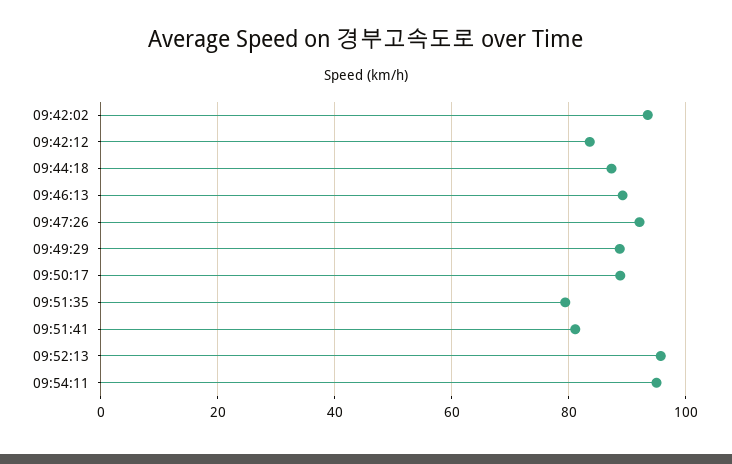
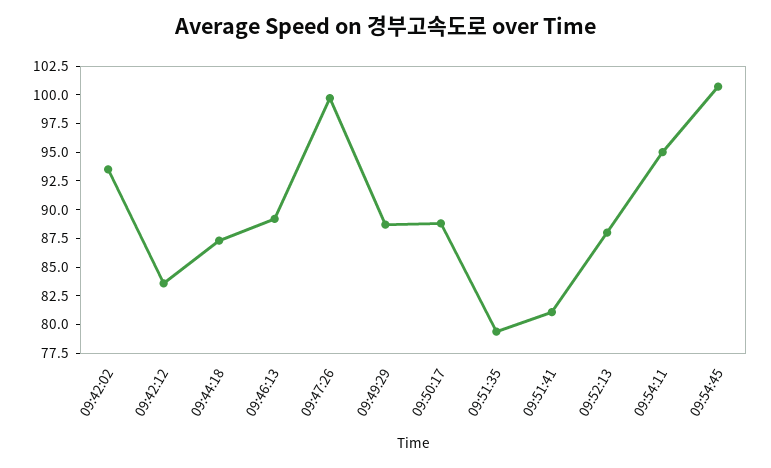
09:47:26: 92 -> 100
09:52:13: 96 -> 87.5
09:54:45: none -> 100

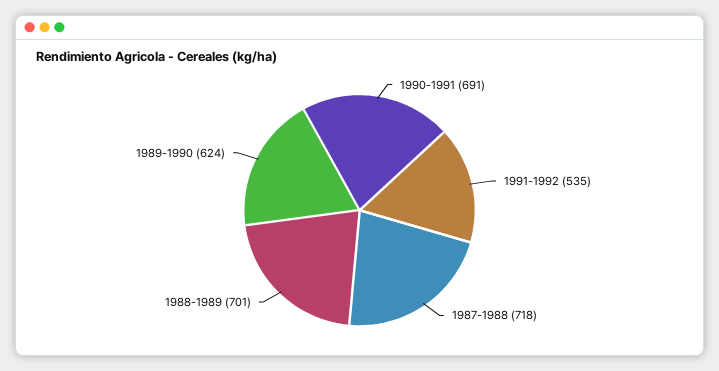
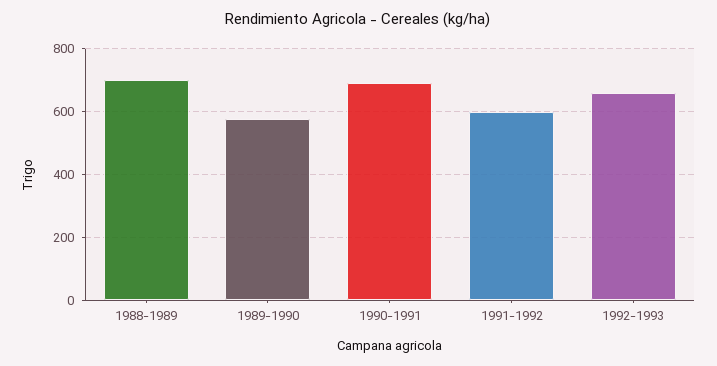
1991-1992: 535 -> 600
1987-1988: 718 -> none
1989-1990: 624 -> 580
1992-1993: none -> 660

- [Task directions]
What belongs in the answer is each line of the listing that contains the word "none".

- [Output for this exercise]
09:54:45: none -> 100
1987-1988: 718 -> none
1992-1993: none -> 660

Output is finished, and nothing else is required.